Plenary Speakers

Meet the ICRA 2018 plenary speakers


Professor Rodney Brooks



Presentation ti
tle: Robots and People; the Research Challenge

Rodney Brooks is the Panasonic Professor of Robotics (Emeritus) at the Massachusetts Institute of Technology where he was director of the Computer Science and Artificial Intelligence Laboratory (CSAIL) until 2007.  He completed an M.Sc. at the Flinders University of South Australia (with a thesis in Machine Learning, and no, it is way too embarrassing to share), and then a machine vision Ph.D. in Computer Science at Stanford University in 1981.  He was a post-doc at CMU and MIT, and on the faculty at Stanford from 1983-1984, before joining the MIT faculty. His research has concentrated on machine vision, mobile robots, humanoid robots, and Artificial Life. In addition he was co-founder of iRobot Corporation, and founder of Rethink Robotics. He is a member if the US National Academy of Engineering, a Fellow of the Australia Academy of Science  and a Fellow of the Australian Academy of Technology and Engineering.


Raia Hadsell

Presentation Title: Deep reinforcement learning for real-world challenges

Raia Hadsell, a senior research scientist at DeepMind, has worked on deep learning and robotics problems for over 10 years. Her early research developed the notion of manifold learning using Siamese networks, which has been used extensively for invariant feature learning. After completing a PhD with Yann LeCun, which featured a self-supervised deep learning vision system for a mobile robot, her research continued at Carnegie Mellon’s Robotics Institute and SRI International, and in early 2014 she joined DeepMind in London to study artificial general intelligence. Her current research focuses on the challenge of continual learning for AI agents and robots. While deep RL algorithms are capable of attaining superhuman performance on single tasks, they often cannot transfer that performance to additional tasks, especially if experienced sequentially. She has proposed neural approaches such as policy distillation, progressive nets, and elastic weight consolidation to solve the problem of catastrophic forgetting for agents and robots.

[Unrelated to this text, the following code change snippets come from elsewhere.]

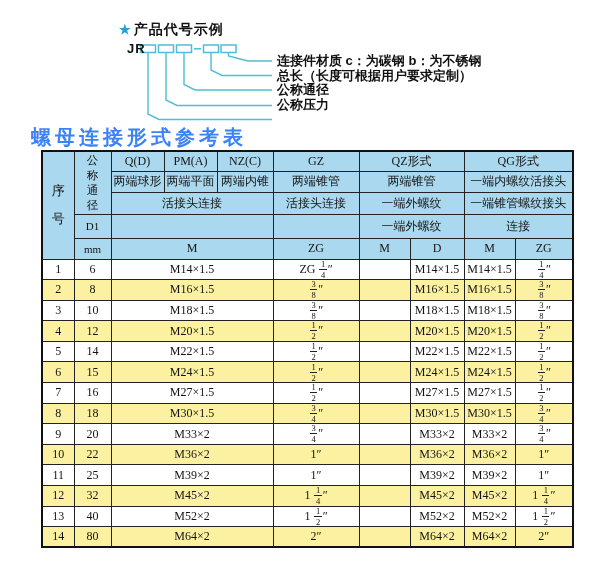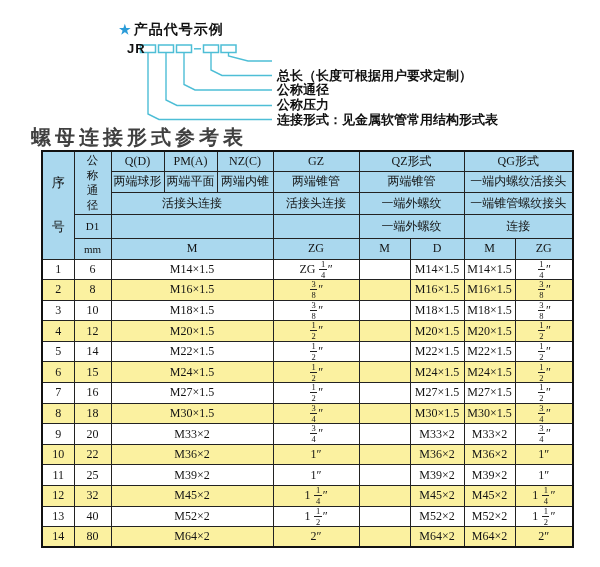"连接件材质 c：为碳钢 b：为不锈钢" div.diag-label { html: none -> <div>连接件材质 c：为碳钢 b：为不锈钢</div> }
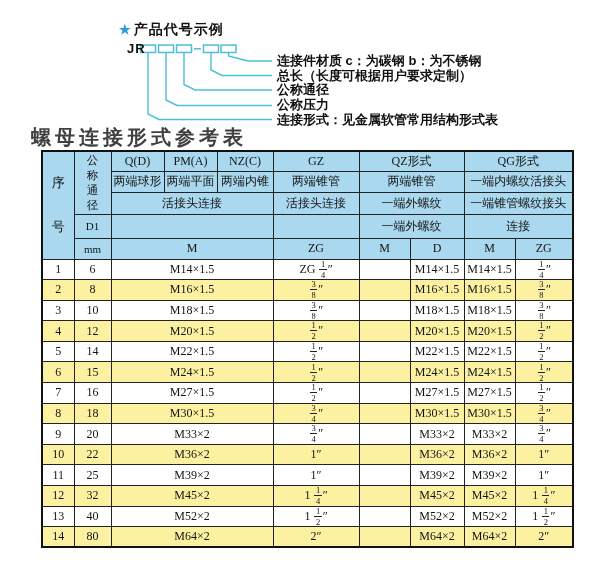"连接形式：见金属软管常用结构形式表" div.diag-label { html: <div>连接形式：见金属软管常用结构形式表</div> -> none }
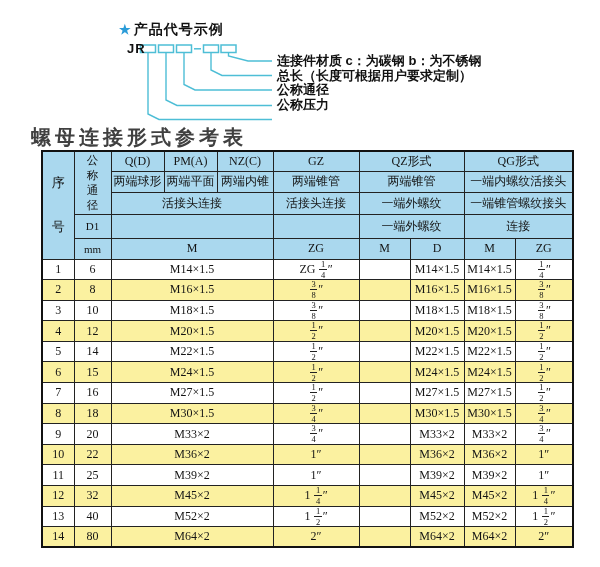"螺母连接形式参考表" .tbl-title { color: #404040 -> #3b82f6 }
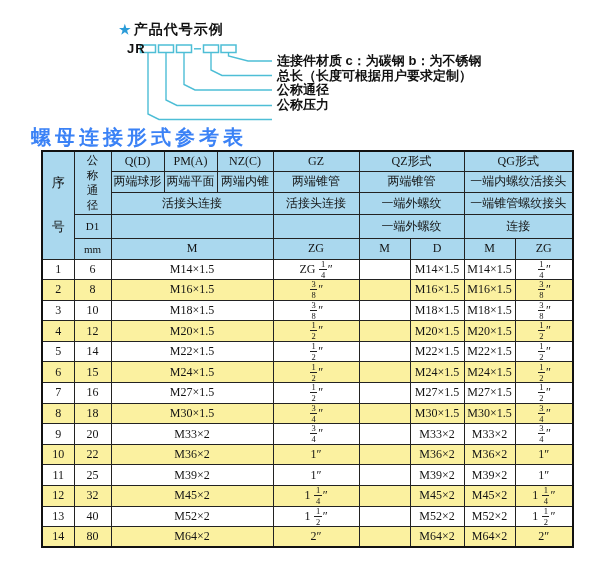"序号" .vt.seq { line-height: 44px -> 28px }
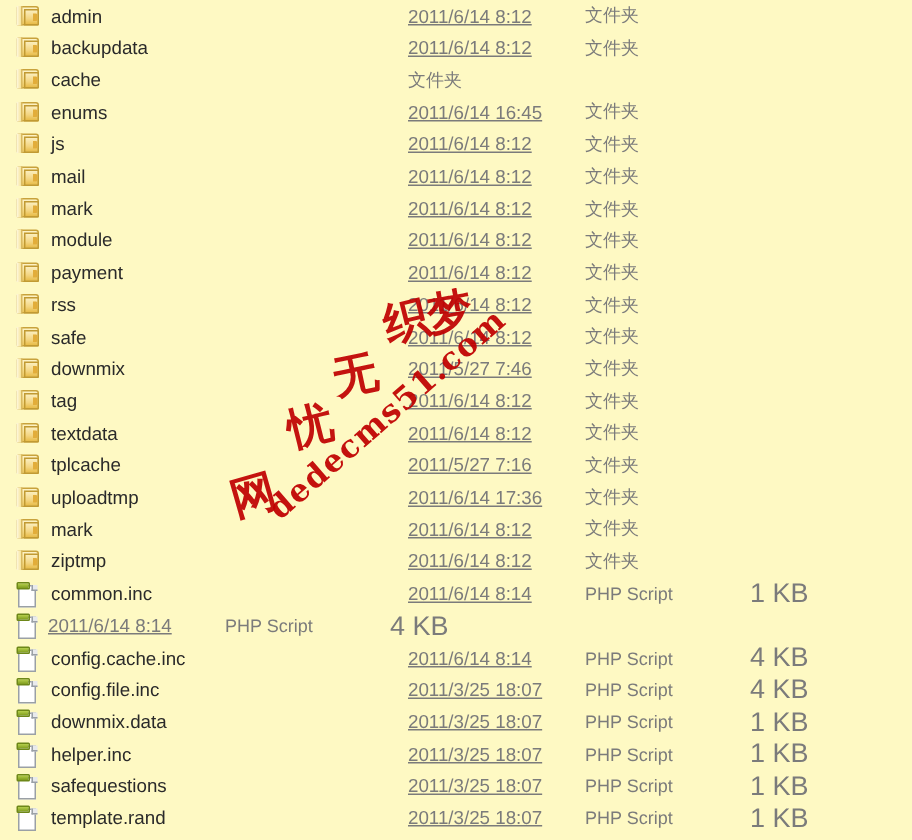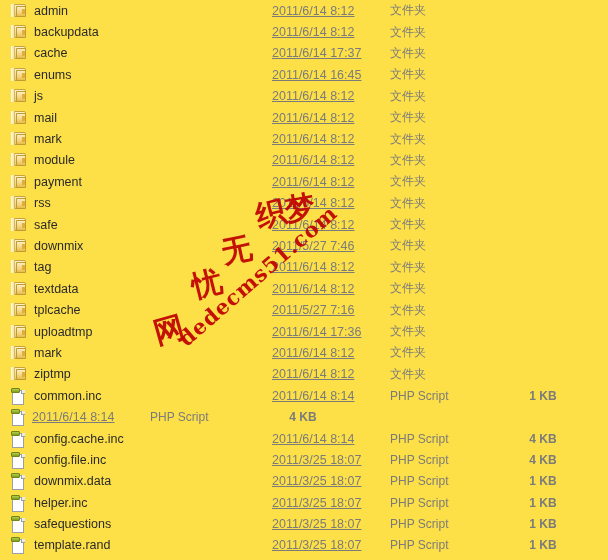"admin" #explorer-list { background: #fde047 -> #fef9c3 }
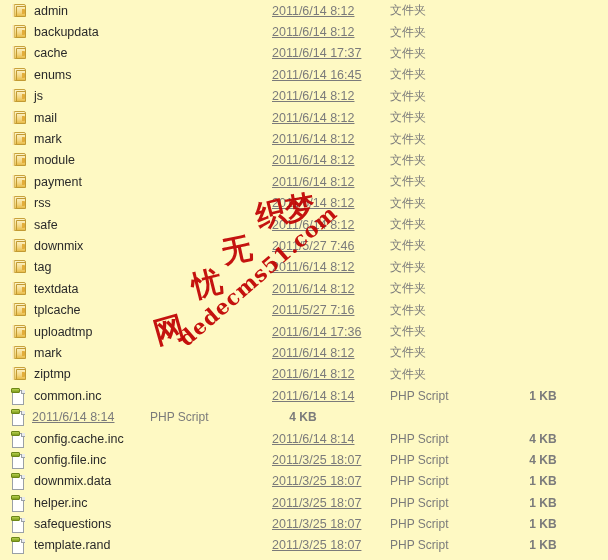"2011/6/14 17:37" span.col-date { html: <span>2011/6/14 17:37</span> -> none }
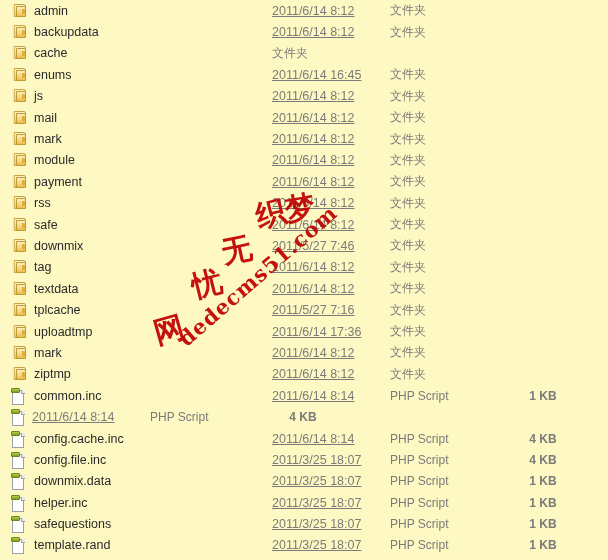"1 KB" .col-size { font-size: 12px -> 18px; font-weight: bold -> none; text-align: center -> left }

Professor Mandyam Srinivasan

Presentation Title: A new perspective on the birds and the bees: Biologically inspired aerial robotics

Srinivasan is a professor at the Queensland Brain Institute and the School of ITEE at the University of Queensland. His research focuses on the principles of visual processing, perception and cognition in simple natural systems, and on the application of these principles to machine vision and robotics. He holds a B.E. in Electrical Engineering from Bangalore University, an M.E. in Electronics from the Indian Institute of Science, a Ph.D. in Engineering and Applied Science from Yale University, a D.Sc. in Neuroethology from the Australian National University, and an Honorary Doctorate from the University of Zurich. He is a Fellow of the Australian Academy of Science, of the Royal Society of London, and of the German Academy of Science, Leopoldina.